From anti-immigrant actions and racial profiling to bullying and homophobia; from fear mongering to the extreme, divisive rhetoric of the mid-term elections, it is difficult to look back at 2010 and feel hopeful. In the midst of this, however, it is important to note that these events engendered unprecedented activism, and the mobilization and coming together of diverse communities, resulting in a number of victories in the name of restoring dignity, justice and equality. The rigorous debate over Arizona’s controversial SB1070 law resulted in sports men and women, musicians, artists, politicians, faith leaders, business owners, young people, as well as the Department of Justice and President Obama, taking a stand against a law that was unjust and offensive, and finally deemed unconstitutional. The March for America in Washington D.C. on March 21st saw 200,000 people, workers, LGBT groups, faith-based groups, etc., come out in support of comprehensive immigration reform, and even without the passage of CIR, the momentum built during that time was palpable for months after. Most recently, following a rally against Secure Communities in New York City, a judge ordered ICE to be transparent and release documents related to Secure Communities and the ability for localities to opt-out of the program.

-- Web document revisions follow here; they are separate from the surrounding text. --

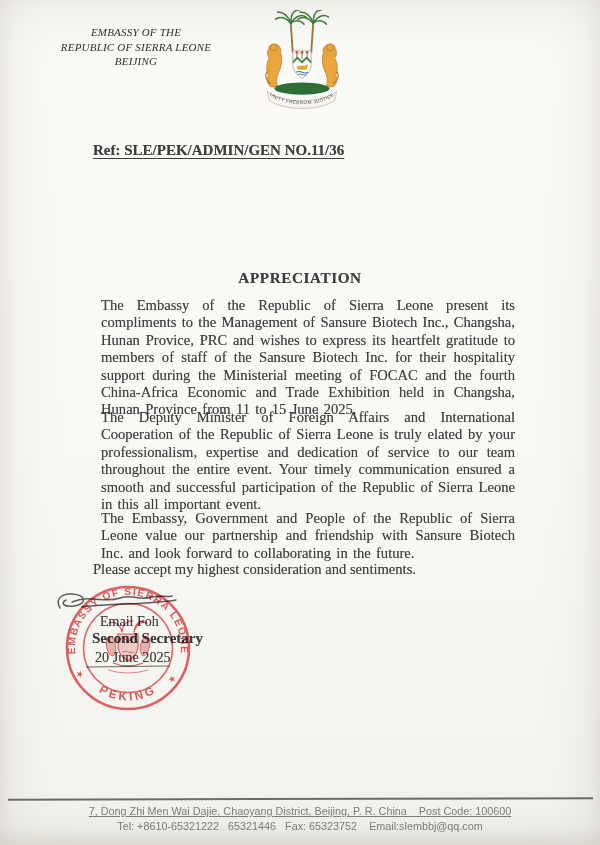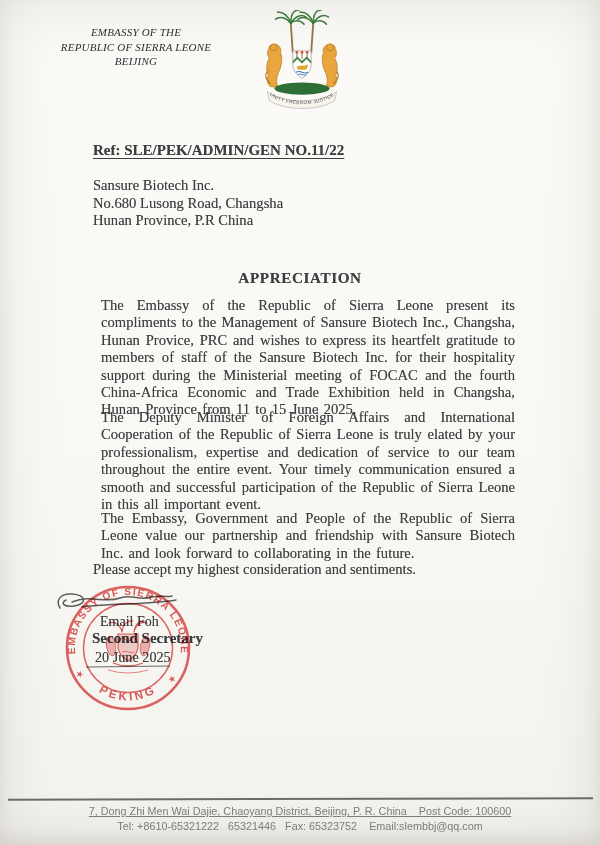--- a/index.html
+++ b/index.html
@@ -104,27 +104,22 @@
 
     <ellipse cx="50" cy="77" rx="27" ry="6" fill="#2e6d36"></ellipse>
 
     <path d="M16,80 C30,92 70,92 84,80 L82,89 C66,99 34,99 18,89 Z" fill="#f7f4ec" stroke="#9a9a9a" stroke-width="0.5"></path>
     <path id="mottoPath" d="M19,84 C34,95 66,95 81,84" fill="none"></path>
     <text font-family="Liberation Sans, sans-serif" font-size="4.6" fill="#4a4a4a" letter-spacing="0.4">
       <textPath href="#mottoPath" startOffset="50%" text-anchor="middle">UNITY FREEDOM JUSTICE</textPath>
     </text>
   </svg>
 
-  <div class="col ref scan-text" style="position:absolute;">Ref: SLE/PEK/ADMIN/GEN NO.11/22</div>
+  <div class="col ref scan-text" style="position:absolute;">Ref: SLE/PEK/ADMIN/GEN NO.11/36</div>
 
-  <div class="col recipient scan-text" style="position:absolute;">
-    <div>Sansure Biotech Inc.</div>
-    <div>No.680 Lusong Road, Changsha</div>
-    <div>Hunan Province, P.R China</div>
-  </div>
 
 
   <div class="col subject scan-text" style="position:absolute;">APPRECIATION</div>
 
   <p class="para p1 scan-text">The  Embassy of the Republic of Sierra Leone present its compliments to the Management of Sansure Biotech Inc., Changsha, Hunan Provice, PRC and wishes to express its heartfelt gratitude to members of staff of the Sansure Biotech Inc. for their hospitality support  during the Ministerial meeting of FOCAC and the fourth China-Africa Economic and Trade Exhibition held in Changsha, Hunan Province from 11 to 15 June 2025.</p>
   <p class="para p2 scan-text">The Deputy Minister of Foreign Affairs and International Cooperation of the Republic of Sierra Leone is truly elated by your professionalism, expertise and dedication of service to our team throughout the entire event. Your timely communication ensured a smooth and successful participation of the Republic of Sierra Leone in this all important event.</p>
   <p class="para p3 scan-text">The Embassy, Government and People of the Republic of Sierra Leone value our partnership and friendship with Sansure Biotech Inc. and look forward to collaborating in the future.</p>
 
   <div class="col closing scan-text" style="position:absolute;">Please accept my highest consideration and sentiments.</div>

And two weeks before the end of the year, we are just hours away from a Senate vote on the DREAM Act, a legislation that would provide a path to citizenship for young people that came to the U.S. as children, have completed high-school, and want to pursue college or military service. Every year, around 65,000 young, undocumented boys and girls- including honor rolls students and star athletes- graduate high school and then find themselves high and dry, without the chance to pursue their careers. A number of them, like Eric Balderas, find themselves facing deportation with the chance of being sent back to a country they are supposed to call ‘home’ but have no memory of. For David Cho, a senior honors student at UCLA who can’t count on entertaining job offers the way that his friends are, there are not a lot of options. So instead of young, able, bright people like David and Eric following their careers, pursuing their dreams, giving back to the country by supporting the economy and making the most out of the taxpayers money that has paid for the k-12 education, they are busy mobilizing support to ensure that the Senate passes the DREAM Act tomorrow morning.

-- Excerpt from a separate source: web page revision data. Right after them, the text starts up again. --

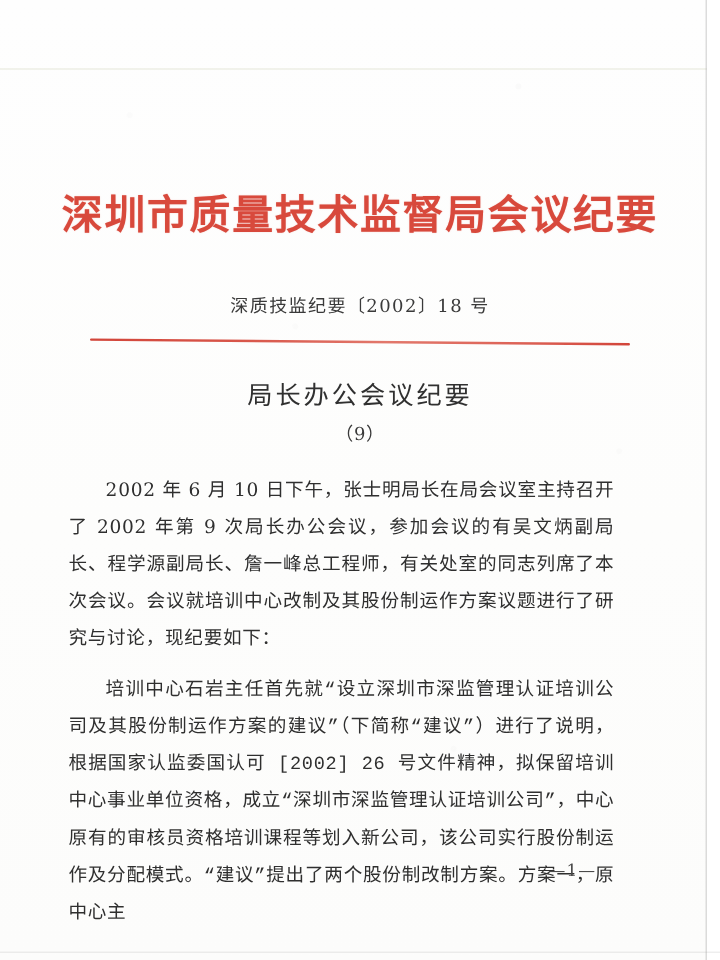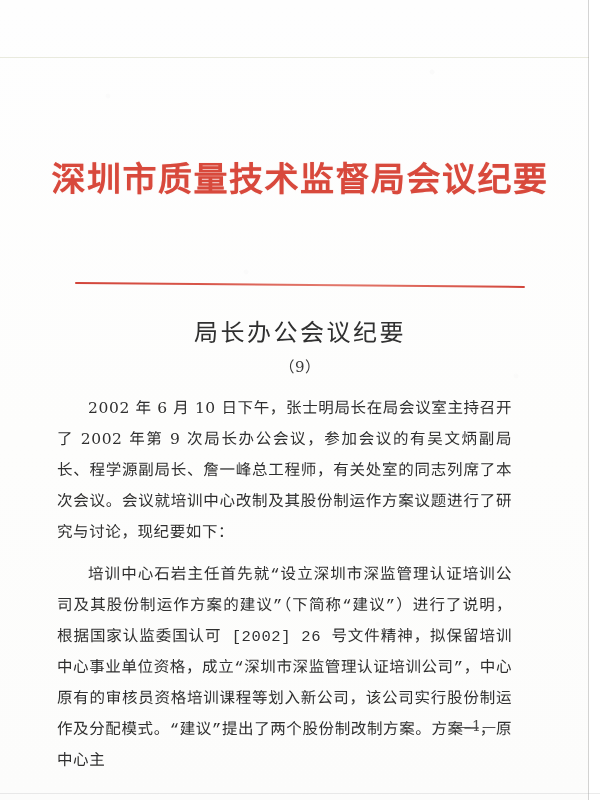--- a/index.html
+++ b/index.html
@@ -133,21 +133,21 @@
 
   
   .subtitle-block {
     position: absolute;
     top: 313px;
     left: 0;
     right: 0;
     text-align: center;
   }
   .subtitle-main {
-    font-size: 24px;
+    font-size: 21px;
     letter-spacing: 2.5px;
     color: #303030;
     white-space: nowrap;
   }
   .subtitle-seq {
     margin-top: 7px;
     font-size: 15px;
     letter-spacing: 0.5px;
     color: #3a3a3a;
   }
@@ -202,20 +202,21 @@
   <div class="scan-edge-far-right"></div>
   <div class="scan-edge-right"></div>
   <div class="scan-edge-bottom"></div>
 
   <div class="content">
 
     <div class="masthead">
       <div class="masthead-title">深圳市质量技术监督局会议纪要</div>
     </div>
 
+    <div class="doc-number">深质技监纪要〔2002〕18 号</div>
 
     <div class="red-rule"></div>
 
     <div class="subtitle-block">
       <div class="subtitle-main">局长办公会议纪要</div>
       <div class="subtitle-seq">（9）</div>
     </div>
 
     <div class="body-text">
       <p class="para">2002 年 6 月 10 日下午，张士明局长在局会议室主持召开了 2002 年第 9 次局长办公会议，参加会议的有吴文炳副局长、程学源副局长、詹一峰总工程师，有关处室的同志列席了本次会议。会议就培训中心改制及其股份制运作方案议题进行了研究与讨论，现纪要如下：</p>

Since Sen. Reid announced that he would be holding true to his campaign promise and bringing the DREAM Act up for a vote in the Senate as a stand-alone measure, the DREAMers and all the activists who support the passage of the DREAM Act have been working extremely hard to put pressure on Senators to pass the bill. As it stands, the Senate will vote on the version of the bill that that was passed in the House last week, by around 10am tomorrow. In addition to the DREAMers themselves, who have come out of the shadows to tell their individual stories and have mobilized unprecedented support for the movement, the Latino community is seeing this as a pivotal moment. Speaking to the New York Times, Janet Murguía, president of the National Council of La Raza (NCLR) said-

This will be a watershed vote that Latinos will not forget. There is nowhere left to hide, in the minds of Latino voters. There will be members who choose to stand for innocent children and members who do not. This vote will be an indication of who stands for our families and our communities.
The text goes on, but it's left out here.